> **What is being asked**: Repeat every record below exactly, omitting any pictures.

Screenshot and code edit data:
◆ ◆ ◆ ◆ ◆ ◆ ◆
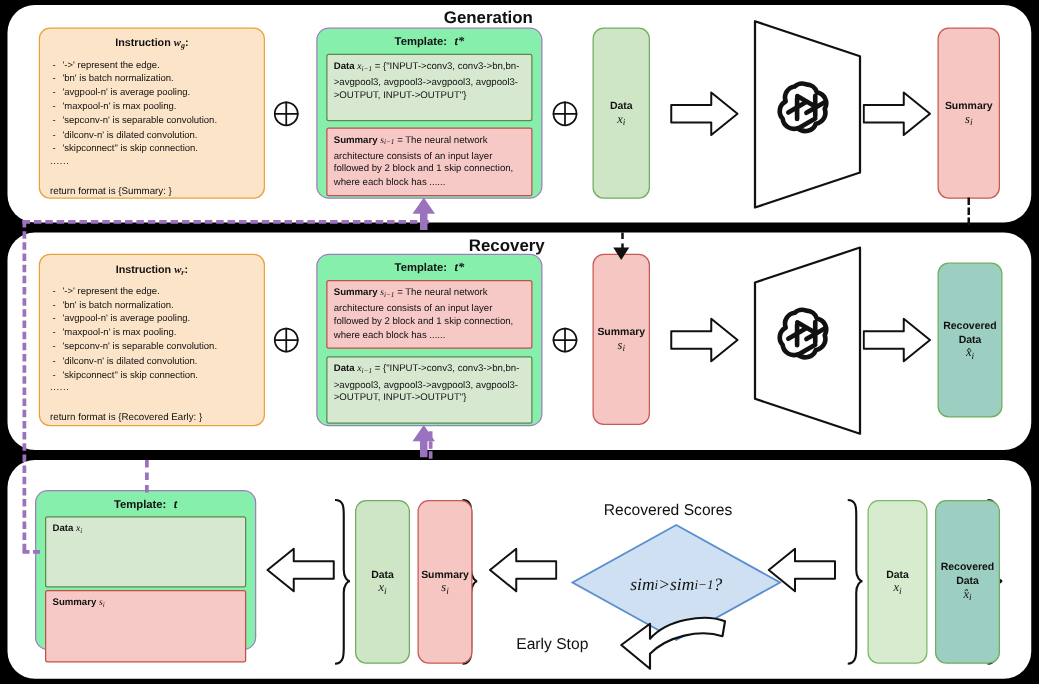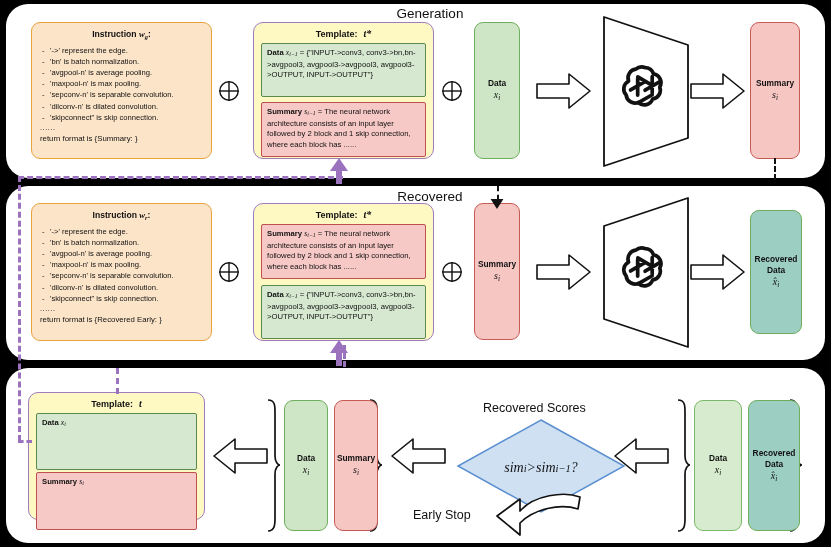"Generation" .row-title { font-weight: normal -> bold; text-align: center -> none }
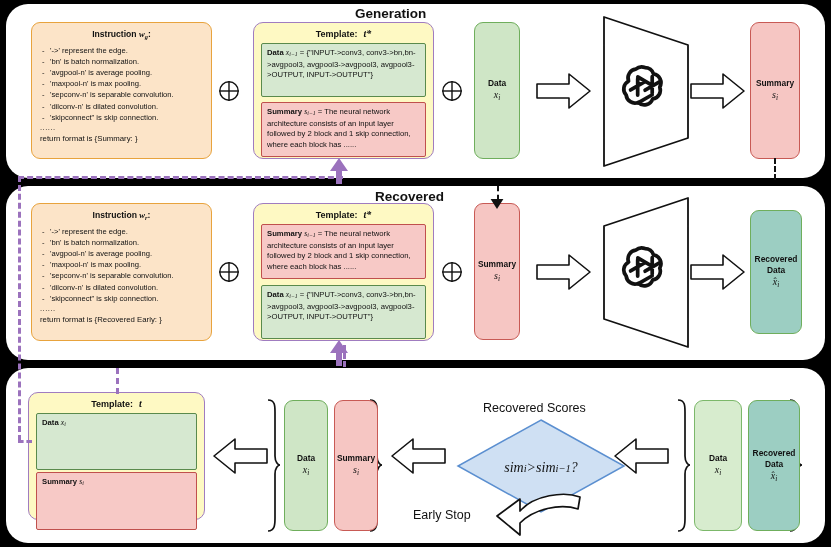"Template: t*" .tmpl { background: #fef9c3 -> #86efac }
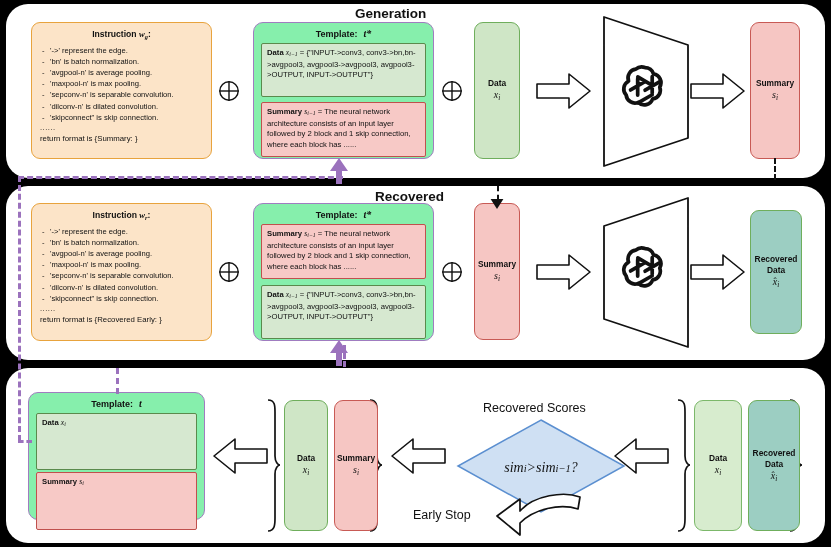"return format is {Summary: }" .instr .ret { margin-top: 1px -> 14px }
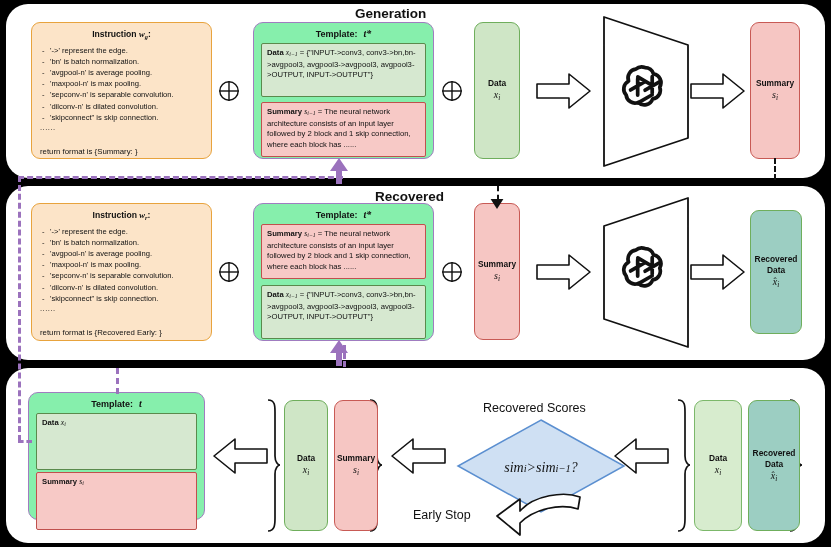"Recovered" div.row-title { text: Recovered -> Recovery }
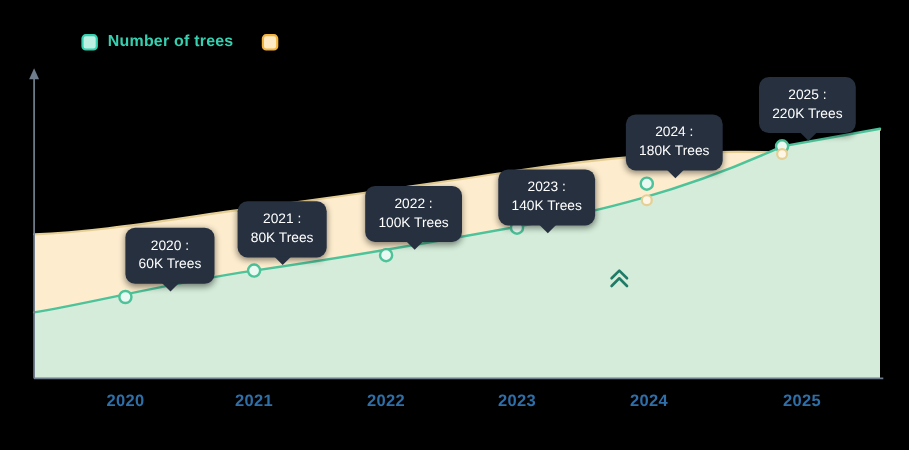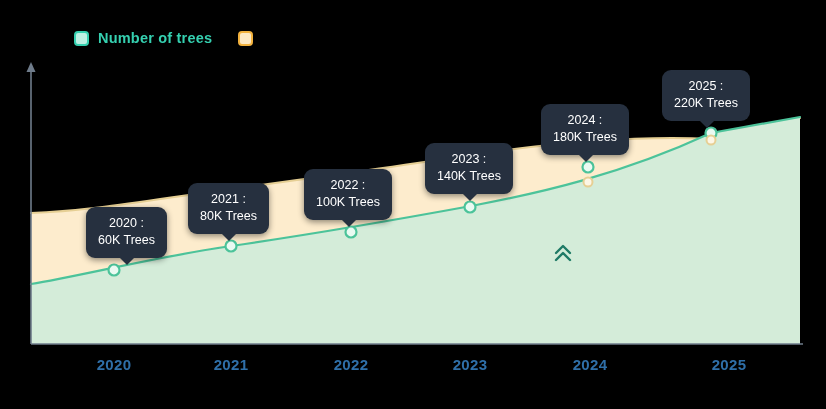"2025 :" .tooltip { margin-left: none -> 28px }
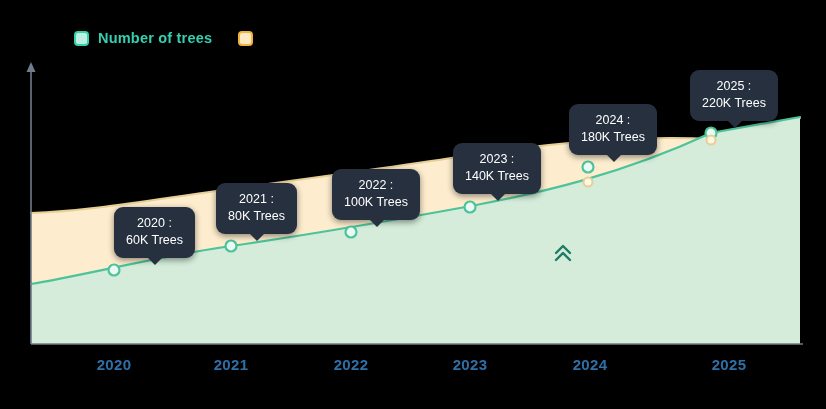"2023 :" div.tooltip { top: 143px -> 154px }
◆ ◆ ◆ ◆ ◆ ◆ ◆
> **Answer box**:
"Generation" .row-title { font-weight: normal -> bold; text-align: center -> none }
"Template: t*" .tmpl { background: #fef9c3 -> #86efac }
"return format is {Summary: }" .instr .ret { margin-top: 1px -> 14px }
"Recovered" div.row-title { text: Recovered -> Recovery }
"2025 :" .tooltip { margin-left: none -> 28px }
"2023 :" div.tooltip { top: 143px -> 154px }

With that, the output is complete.